PROBLEM STATEMENT: Show each line of the entries below in which the word "order" appears.

EXTRACTED ENTRIES:
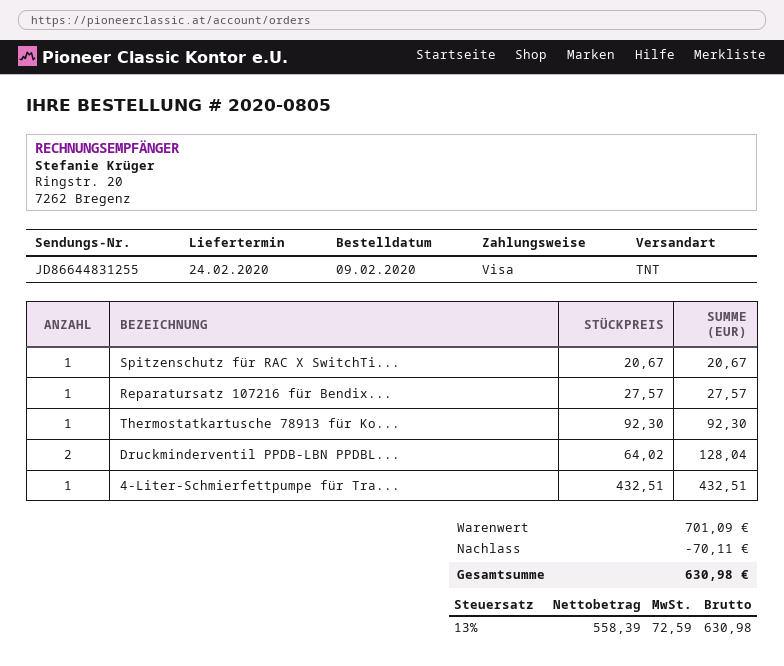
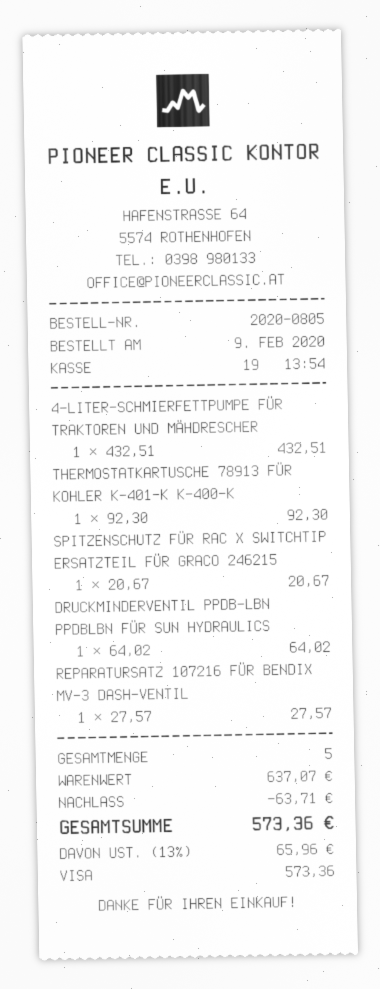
Druckminderventil PPDB-LBN PPDBL...: 2 x 64.02 = 128.04 -> 1 x 64.02 = 64.02
subtotal: 701.09 -> 637.07
discount: 70.11 -> 63.71
tax: 13% = 72.59 -> 13% = 65.96
total: 630.98 -> 573.36

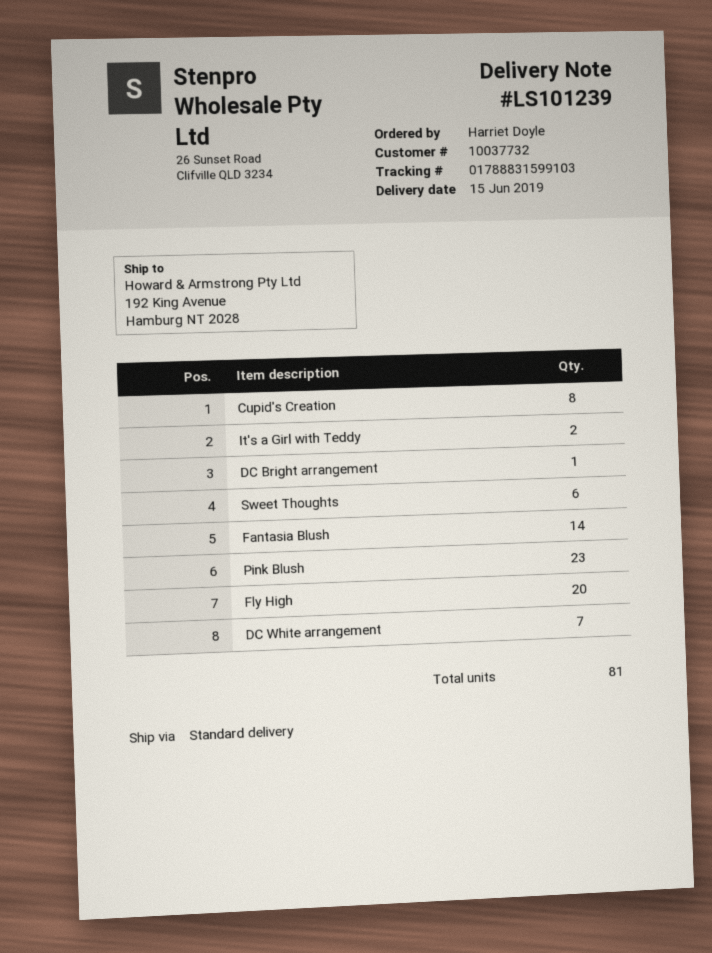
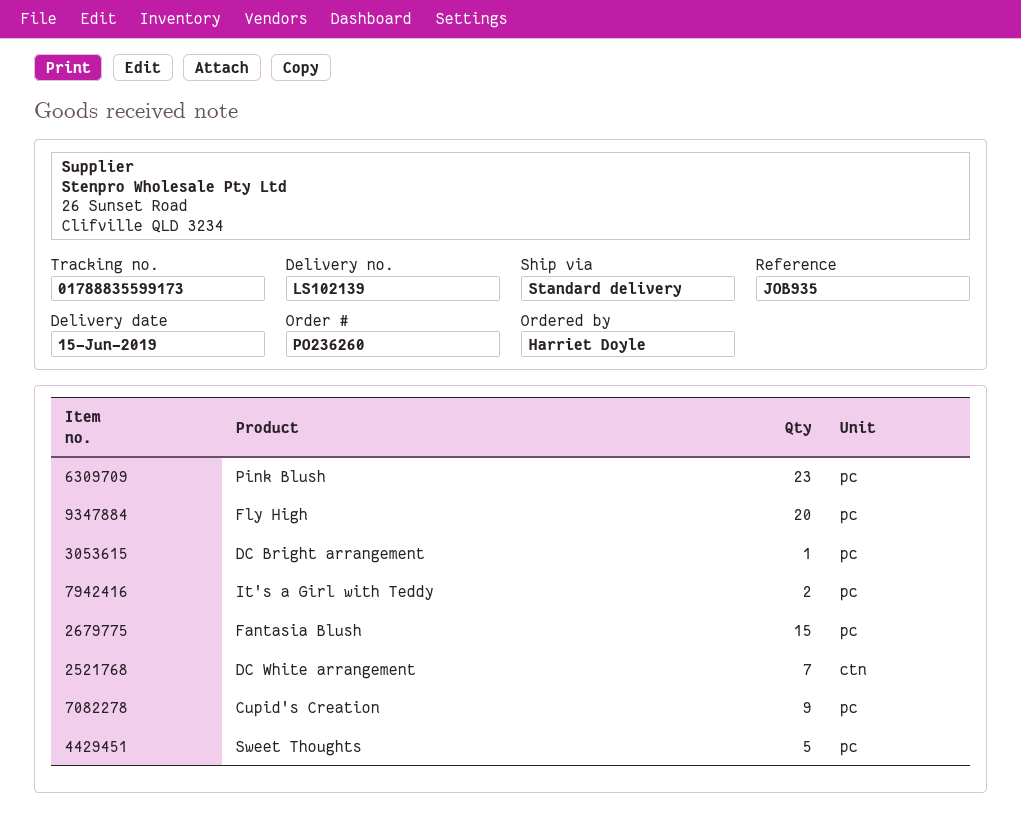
delivery note number: LS101239 -> LS102139
tracking number: 01788831599103 -> 01788835599173
Cupid's Creation: 8 -> 9
Sweet Thoughts: 6 -> 5
Fantasia Blush: 14 -> 15

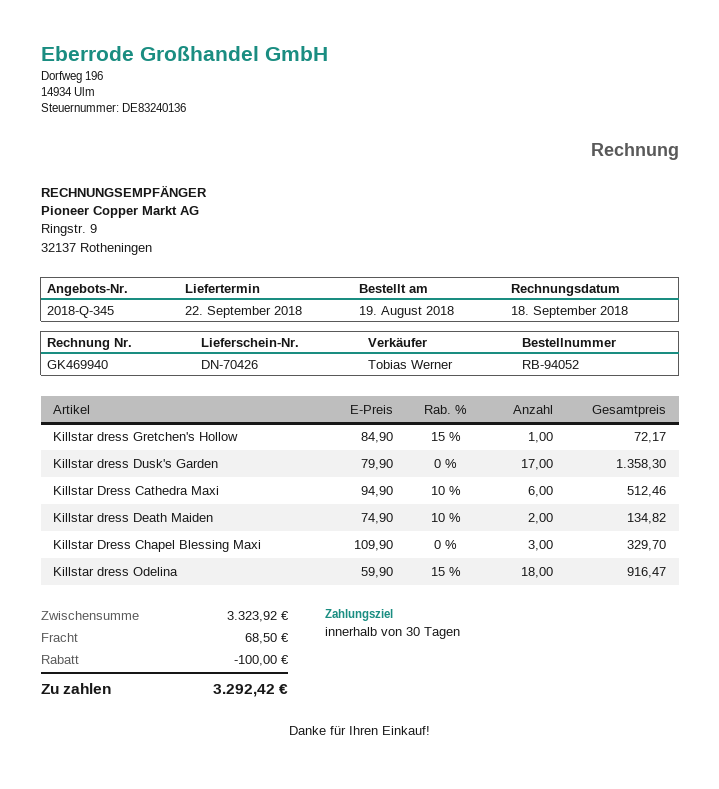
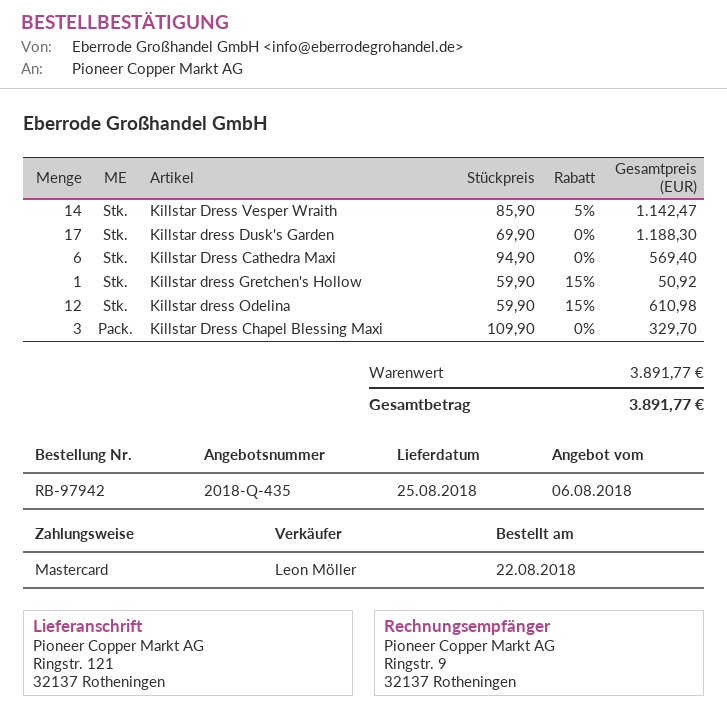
quote number: 2018-Q-345 -> 2018-Q-435
order number: RB-94052 -> RB-97942
order date: 2018-08-19 -> 2018-08-22
delivery date: 2018-09-22 -> 2018-08-25
sales rep: Tobias Werner -> Leon Möller
Killstar dress Gretchen's Hollow: 1 x 84.90 - 15% = 72.17 -> 1 x 59.90 - 15% = 50.92
Killstar dress Dusk's Garden: 17 x 79.90 = 1358.30 -> 17 x 69.90 = 1188.30
Killstar Dress Cathedra Maxi: 6 x 94.90 - 10% = 512.46 -> 6 x 94.90 = 569.40
Killstar dress Death Maiden: 2 x 74.90 - 10% = 134.82 -> none
Killstar dress Odelina: 18 x 59.90 - 15% = 916.47 -> 12 x 59.90 - 15% = 610.98
Killstar Dress Vesper Wraith: none -> 14 x 85.90 - 5% = 1142.47
subtotal: 3323.92 -> 3891.77
discount: 100.00 -> none
shipping: 68.50 -> none
total: 3292.42 -> 3891.77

RESULT OF THIS TASK:
order number: RB-94052 -> RB-97942
order date: 2018-08-19 -> 2018-08-22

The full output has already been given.